By the time that the Watchmen comic takes place in 1985, Nixon is thinking about running for his sixth term with Redford contemplating a run of his own. (In the TV show, Redford’s first attempt to win the presidency fails.)
Nixon’s legacy in Watchmen’s 2019
Like much of Watchmen’s alt-history, a lot of it is unclear and discernible only in small doses and hints from the Watchmen TV show’s expansion. Nixon was added as the fifth head of Mount Rushmore, but what we’ve seen so far from the TV series suggests that Nixon’s presidency did not age well.
His name is associated with Nixonvilles, itself a play on the Hooverville shantytowns, which were built by homeless people during the Great Depression and named after Herbert Hoover, the president many people blamed for having caused the Great Depression. The Seventh Kalvary member that Angela found and beat up in the series premiere lived in a Nixonville, a trailer park that features a caricaturized statue of Nixon holding up two peace signs with his hands. We get a closer look in the second episode as the Tulsa Police Department drives in to sniff out members of the Seventh Kalvary who might have killed Crawford.
Here, just the mere association with Nixon in Nixonville is enough for Red Scare to assume that the people living within its confines are “racist fucks.”
“Some of you are in the Kalvary, others are not,” he said over a megaphone. “I don’t fucking care which is which. If you can hear my voice, you’re going to walk out of your shitty trailers and into one of these lovely paddy wagons.”

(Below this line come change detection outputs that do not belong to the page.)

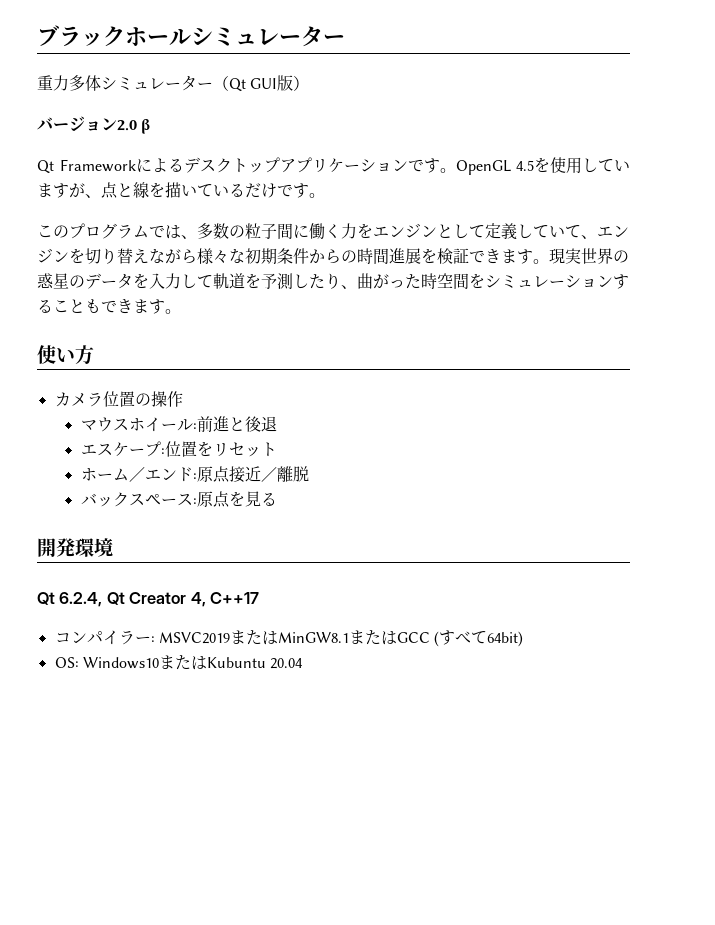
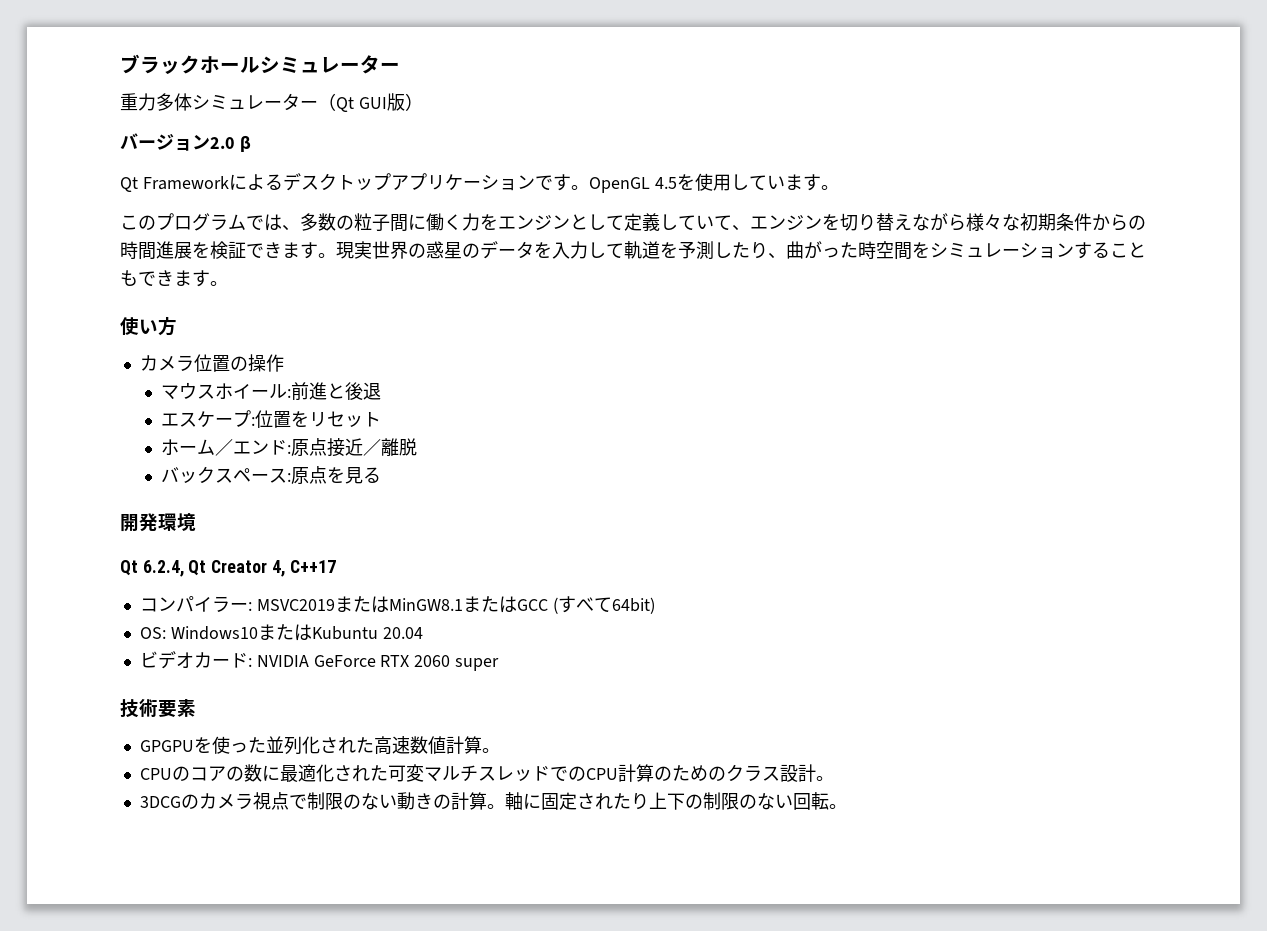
- OpenGL 4.5を使用していますが、点と線を描いているだけです。
+ OpenGL 4.5を使用しています。
+ ビデオカード: NVIDIA GeForce RTX 2060 super
+ 技術要素
+ GPGPUを使った並列化された高速数値計算。
+ CPUのコアの数に最適化された可変マルチスレッドでのCPU計算のためのクラス設計。
+ 3DCGのカメラ視点で制限のない動きの計算。軸に固定されたり上下の制限のない回転。

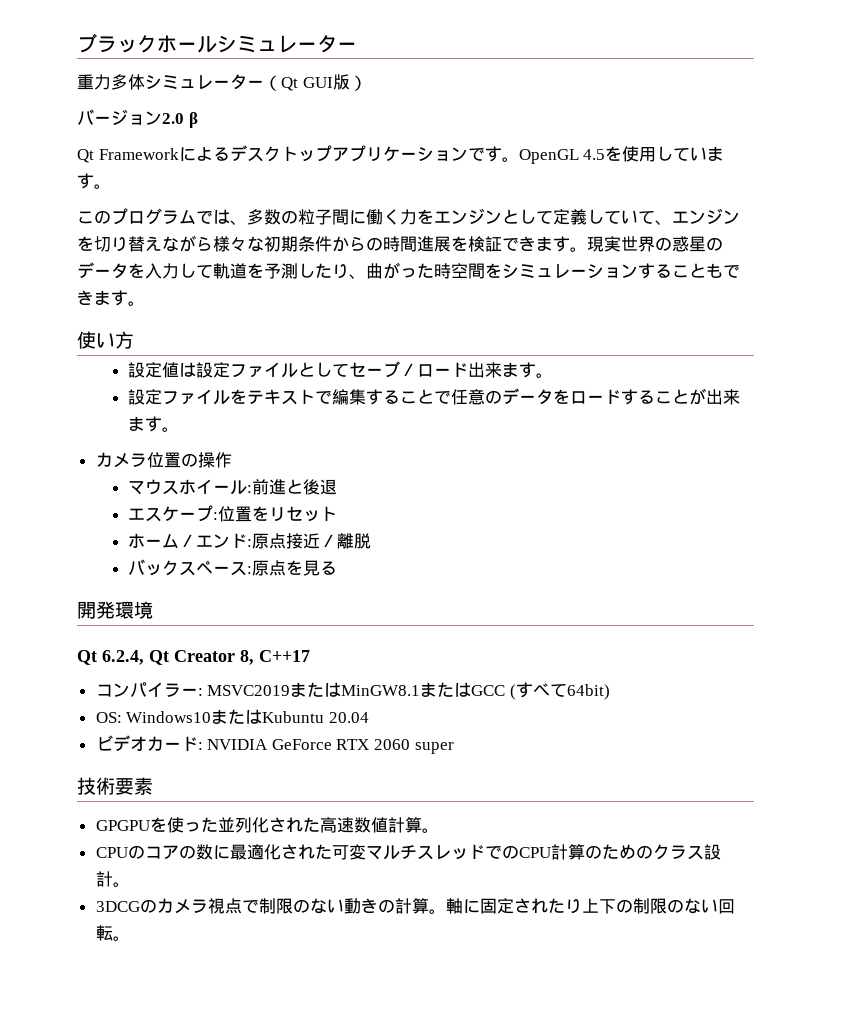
+ 設定値は設定ファイルとしてセーブ／ロード出来ます。
+ 設定ファイルをテキストで編集することで任意のデータをロードすることが出来ます。
- Qt 6.2.4, Qt Creator 4, C++17
+ Qt 6.2.4, Qt Creator 8, C++17

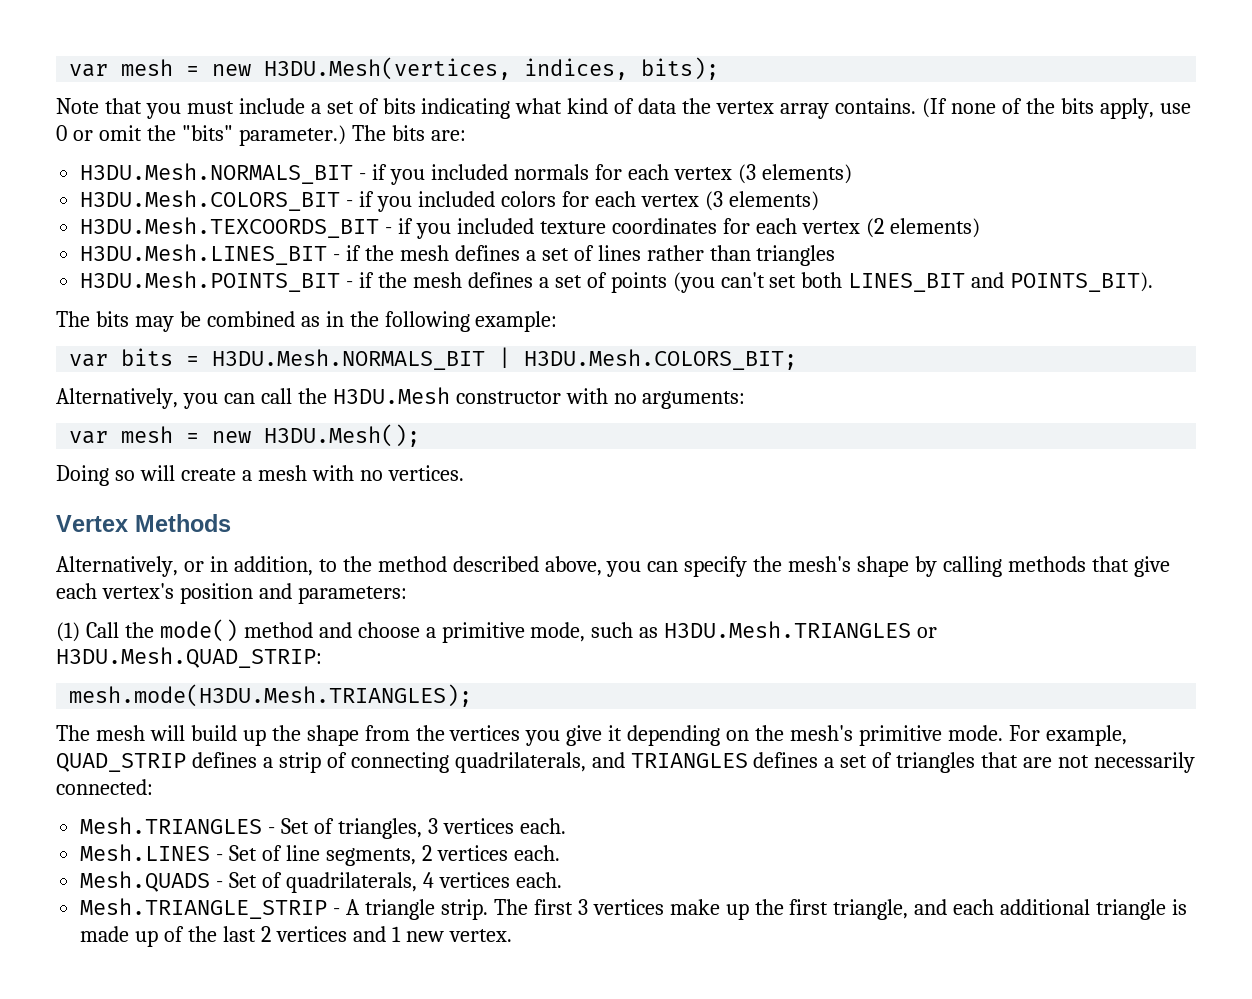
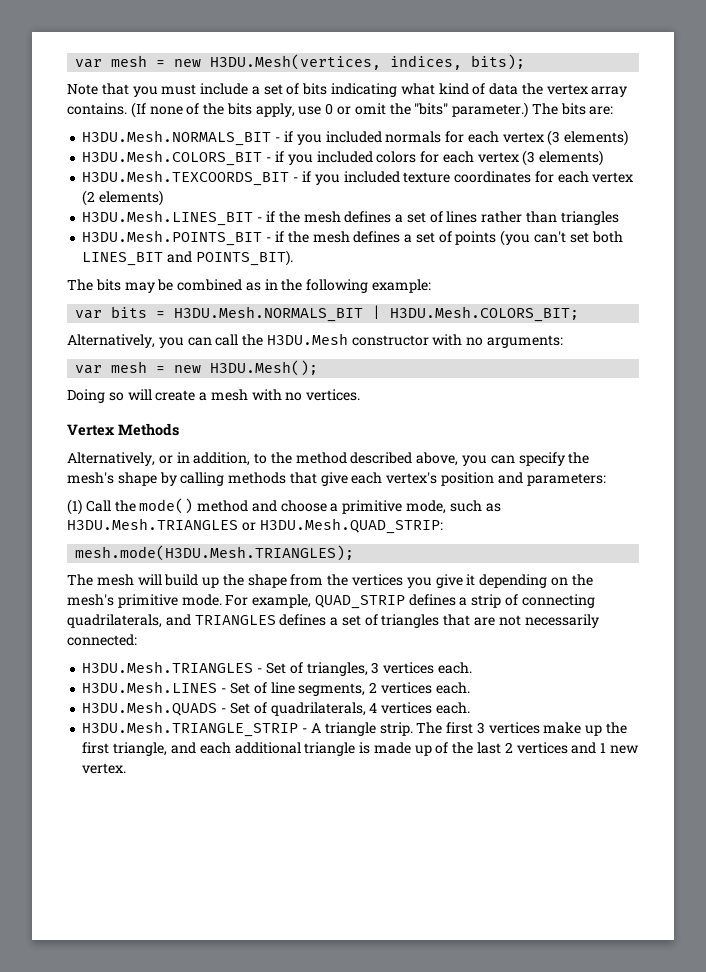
- Mesh.TRIANGLES - Set of triangles, 3 vertices each.
+ H3DU.Mesh.TRIANGLES - Set of triangles, 3 vertices each.
- Mesh.LINES - Set of line segments, 2 vertices each.
+ H3DU.Mesh.LINES - Set of line segments, 2 vertices each.
- Mesh.QUADS - Set of quadrilaterals, 4 vertices each.
+ H3DU.Mesh.QUADS - Set of quadrilaterals, 4 vertices each.
- Mesh.TRIANGLE_STRIP - A triangle strip.
+ H3DU.Mesh.TRIANGLE_STRIP - A triangle strip.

The tensions are high, and the police are swift and brutal in their retaliation against the residents who refused to comply with orders. And in the end, it might’ve all been unnecessary: Angela’s biggest lead so far is her long-lost grandfather Will, who admitted to killing Crawford and hanging him in a tree, although she doesn’t believe him. But it also goes to show just how far a figure can fall with hindsight: in the span of a few decades, Nixon went from a populist hero to someone who’s so toxic that the mere association via a shantytown comes with a lot of baggage.